Most of the headlines claiming that any recent year is the ‘Hottest on Record’ are fake news. Fake climate news that is. It’s all spin.
First, the ‘record’ they refer to is the satellite record. The satellite record is 46 years old, beginning around the same time experts promised us a new ice age, falling crop yields, global hunger, peak oil, and nuclear winter. So, the hottest year ever schtick is an ironic turn for a class of people obsessed with pointing out how wrong the Old Testament is about the actual age of the earth.
They love to tell you how backward and ignorant Jews and Christians are while simultaneously crying climate wolf based on a four and one-half decade sample of a climate that is billions of years old.
In 1970 it was colder than normal. If you begin when it is colder than normal, normal is the hottest year on record and above normal, which is not abnormal, becomes a crisis that demands the plunder of private property to enrich government agencies and an army of climate scientist homunculi who parrot narratives, hide declines, change data sets, intimidate doubters, and oppress opposing opinion–with the force of law when they are able.
To people who think history is something that started with the invention of the internet the “hottest year on record” is accurate even if you leave the word “satellite” out. The same applies to people with a religious devotion to the climate narrative, many of whom are on the take to keep the cult’s publicly funded billions pouring in and the scare tactics in bold type above the fold.

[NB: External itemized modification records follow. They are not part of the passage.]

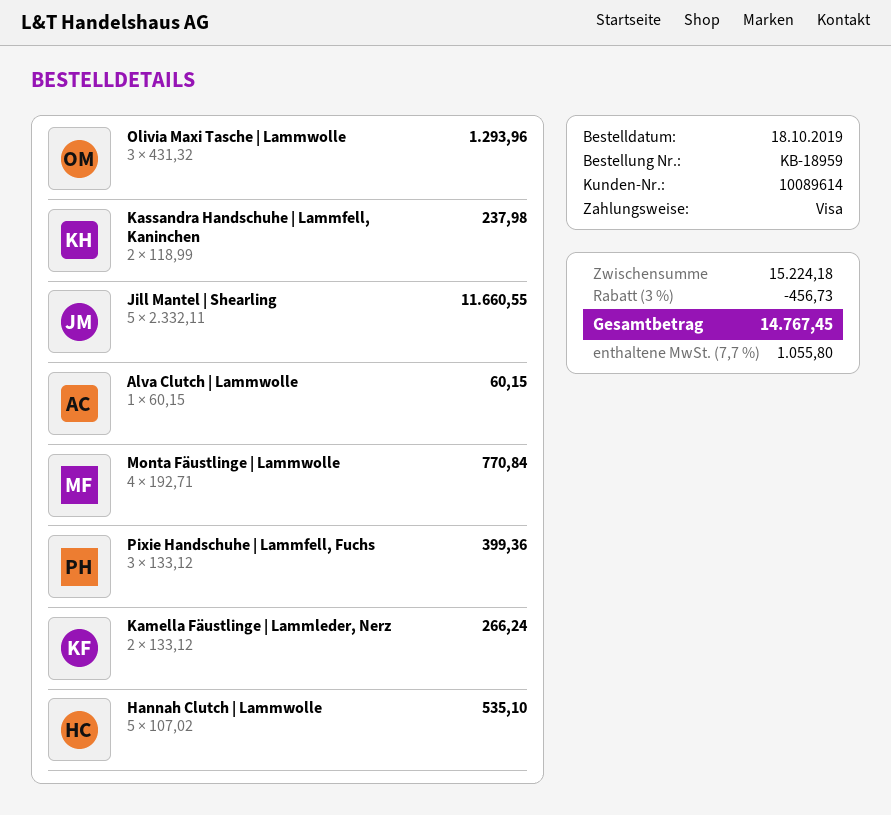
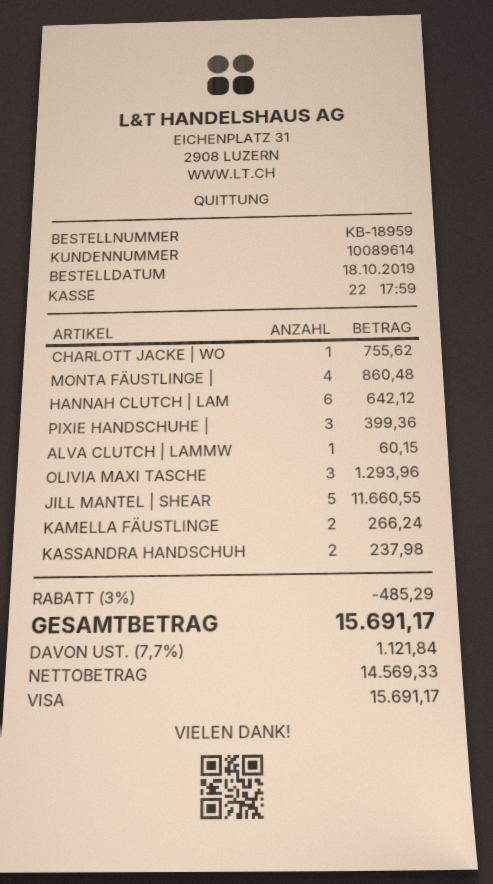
Monta Fäustlinge | Lammwolle: 4 for 770.84 -> 4 for 860.48
Hannah Clutch | Lammwolle: 5 for 535.10 -> 6 for 642.12
CHARLOTT JACKE | WO: none -> 1 for 755.62
discount: 3% = 456.73 -> 3% = 485.29
tax: 7.7% = 1055.80 -> 7.7% = 1121.84
total: 14767.45 -> 15691.17

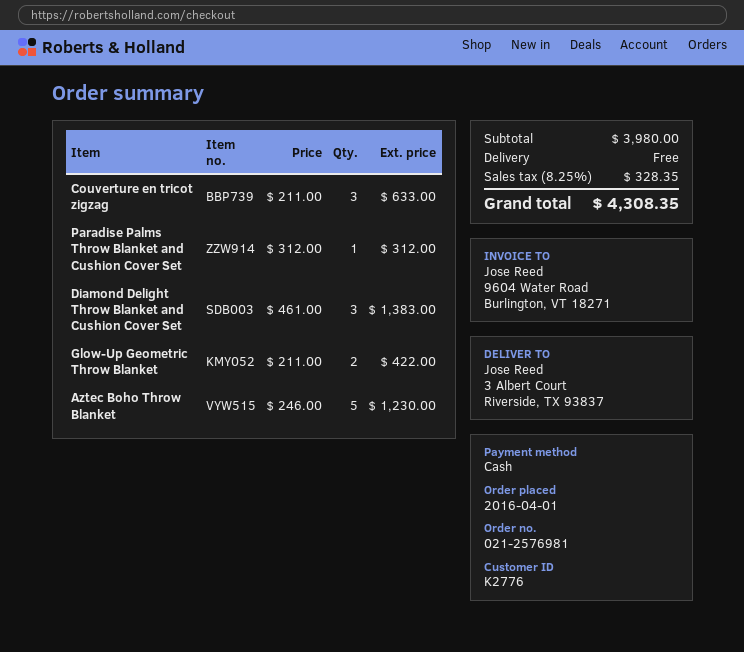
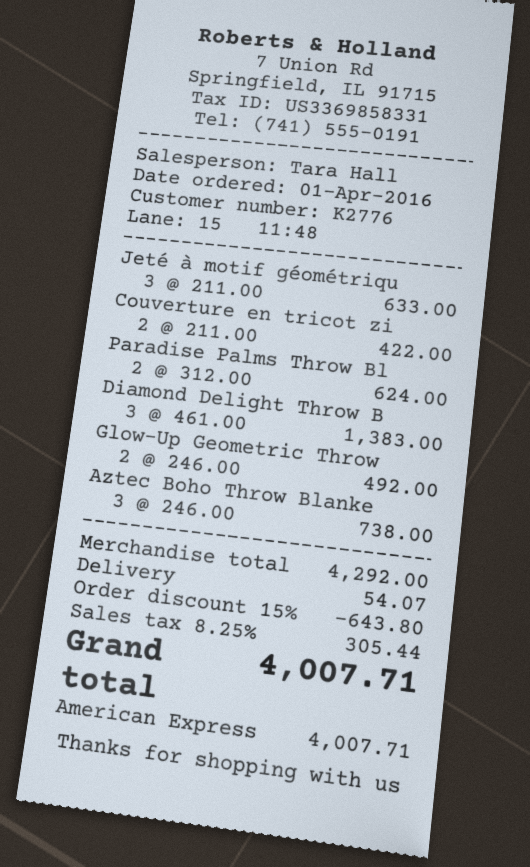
payment method: cash -> American Express
Couverture en tricot zigzag: 3 x 211.00 = 633.00 -> 2 x 211.00 = 422.00
Paradise Palms Throw Blanket and Cushion Cover Set: 1 x 312.00 = 312.00 -> 2 x 312.00 = 624.00
Glow-Up Geometric Throw Blanket: 2 x 211.00 = 422.00 -> 2 x 246.00 = 492.00
Aztec Boho Throw Blanket: 5 x 246.00 = 1230.00 -> 3 x 246.00 = 738.00
Jeté à motif géométriqu: none -> 3 x 211.00 = 633.00
subtotal: 3980.00 -> 4292.00
discount: none -> 15% = 643.80
shipping: 0.00 -> 54.07
tax: 8.25% = 328.35 -> 8.25% = 305.44
total: 4308.35 -> 4007.71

The reality is an inconvenient truth.
Tree ring and ice core data give us a picture millions of years into the past, but we only need to look back as far as 1850 for reliable surface temperature records in the US to confound the ‘experts. There isn’t one average that places 2016 or any year in the 21st century as hotter or hottest. In fact, the hotter the average temperate, the further away 2016 gets.
There isn’t one surface data set that places 2016 or any year in the 21st century as hotter or hottest. In fact, the hotter the average US temperature benchmarked, the further away 2016 gets.
And that’s despite urban sprawl overtaking stations and surrounding them with asphalt heat-islands giving them higher than normal daily and average temperatures.